Michael Geist  —  Canadian Research Chair in Internet and e-Commerce LawUniversity of Ottawa

“There may be value to having a patent, but there isn’t a direct correlation between having IP rights and succeeding in the marketplace,” says Geist.

He says intellectual property protection is part of overall business risk assessment. But it doesn’t always make sense for business to have IP protections at the top of the list when looking to grow sales internationally. Other considerations often take precedent and for good reason.

“You often times want to be first to market, with good marketing and an effective sales channel. You’ve got to do a lot of things to be successful in a marketplace,” says Geist.

He adds that protecting your intellectual property doesn’t always make good business sense. “Waving a patent might not mean much and even if you do reach the point where there’s a violation of your IP right, the cost of enforcing it may outweigh the loss you’re experiencing. In some cases, all you’re really in a position to do is send an angry lawyer letter.”

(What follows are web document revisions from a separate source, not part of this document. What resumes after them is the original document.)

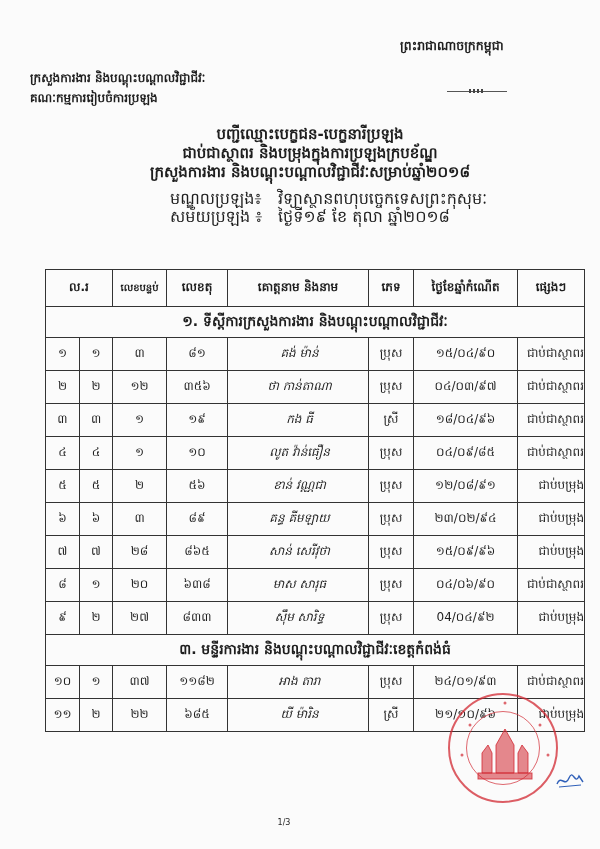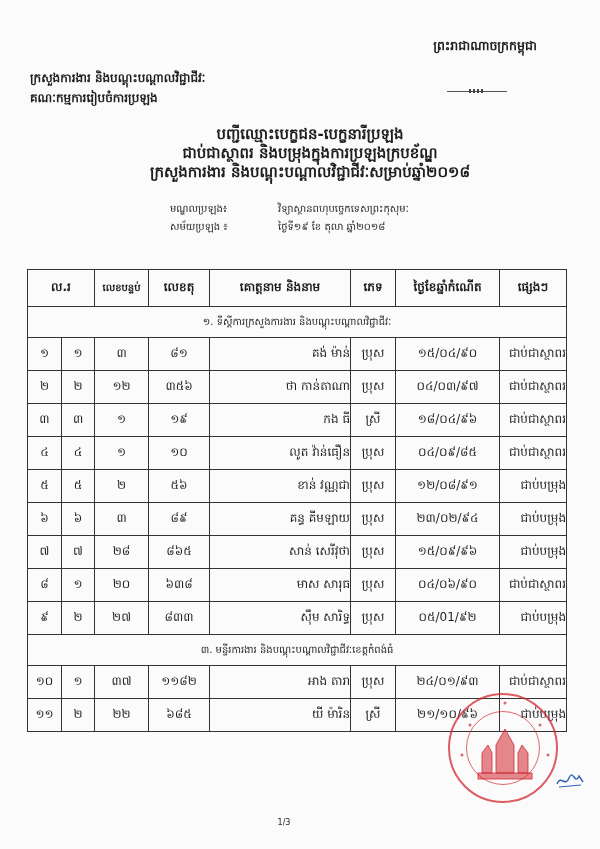"ព្រះរាជាណាចក្រកម្ពុជា" .motto { text-align: center -> left }
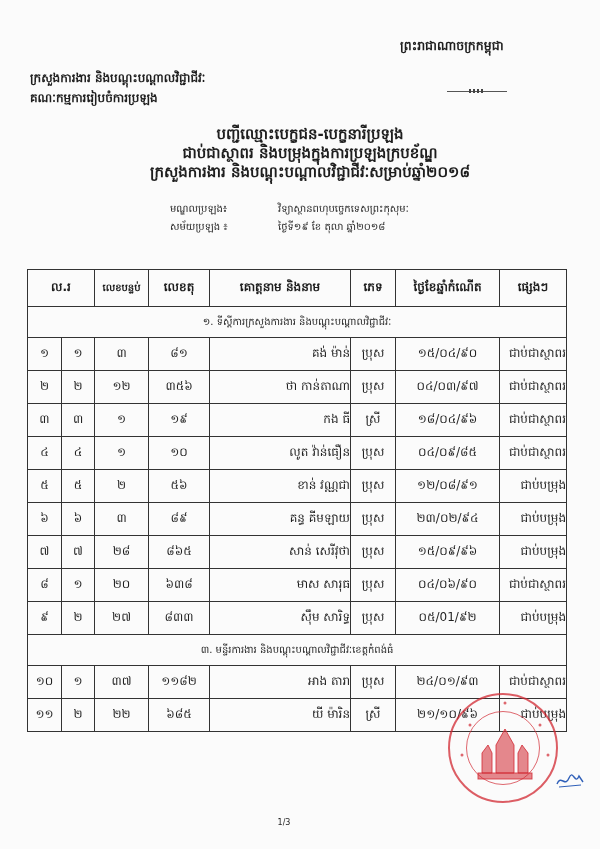"មណ្ឌលប្រឡង៖" .meta { font-size: 10px -> 16px; top: 200px -> 190px }
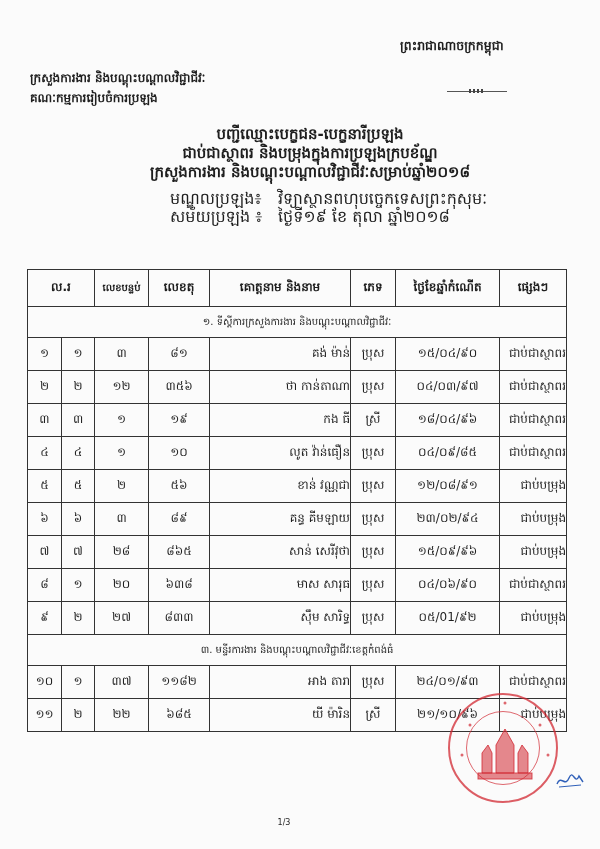"ល.រ" table.grid { left: 27px -> 45px }
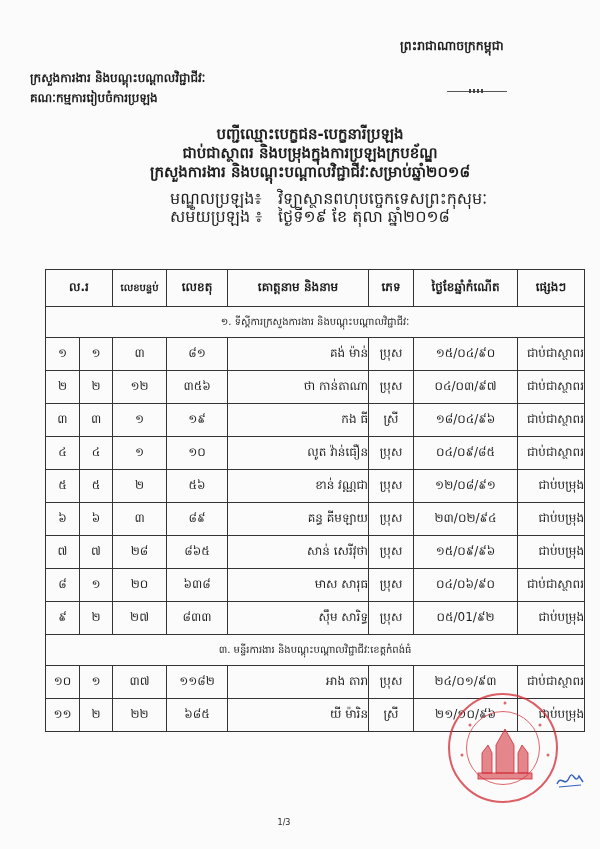"១. ទីស្តីការក្រសួងការងារ" table.grid td.section { font-size: 10px -> 14px; font-weight: normal -> bold }
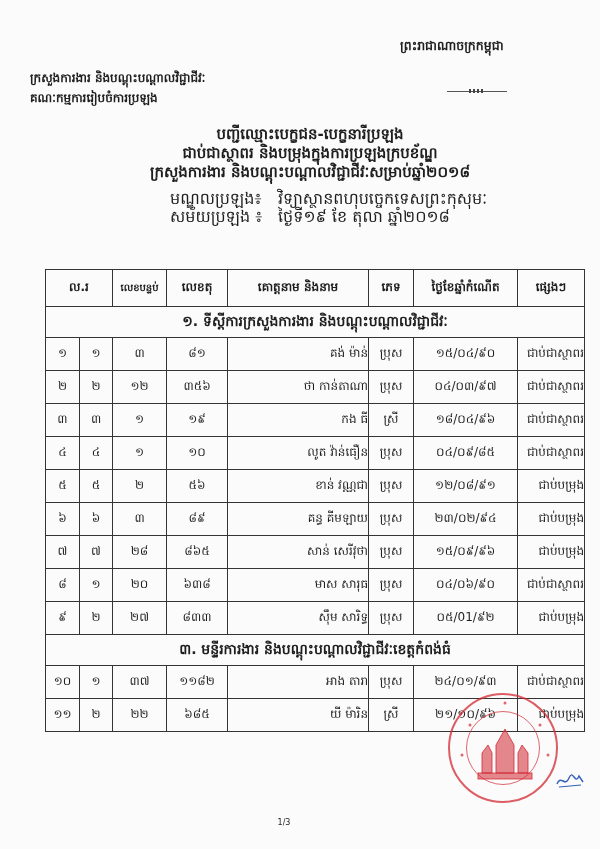"គង់ ម៉ាន់" table.grid td.name { font-style: none -> italic; text-align: right -> center }
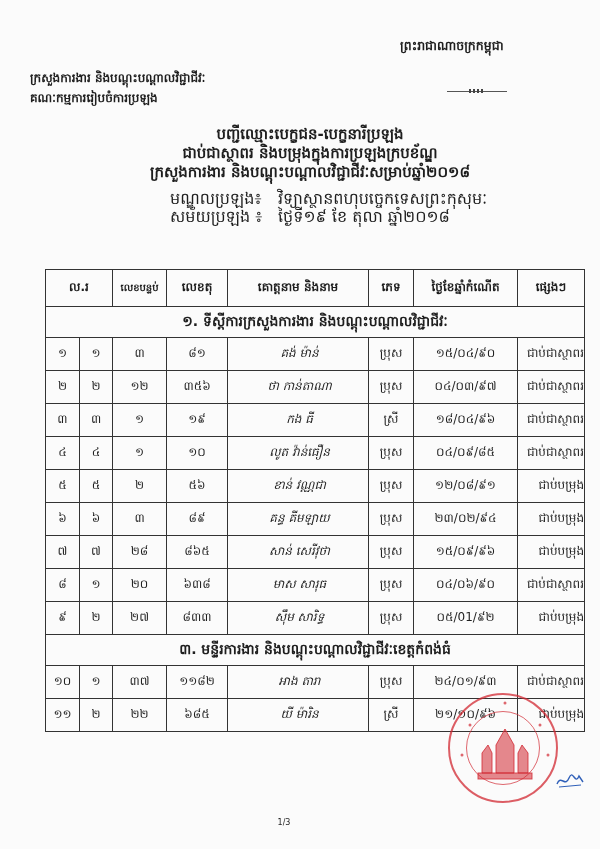"០៥/01/៩២" td { text: ០៥/01/៩២ -> 04/០៤/៩២ }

Intellectual property of services

Data theft is among top IP considerations in 2018 because it’s so valuable. Netflix, for example, dominates the marketplace in part because it controls data it’s collected from 100 million worldwide subscribers. But IP goes beyond digital considerations.

Did you know that retail services are protected under trademark law in Canada?

If you run a store that sells staplers under the registered trademark “Simple” a registered retail services selling staplers, and someone else comes along and opens an office equipment store called “Simple,” there could be grounds for an infringement action if there is a reasonable likelihood of confusion, Starkman Danzig says.

Outside of Canada, the reality is trademarks may not hold as much weight. In 2015, there were more than 30 Apple stores in Shenzhen, China. At the time, Apple had just one official store in the city and five authorized dealers.

“Services are protectable [but] can be knocked off in the same way as goods can be knocked off,” Starkman Danzig says.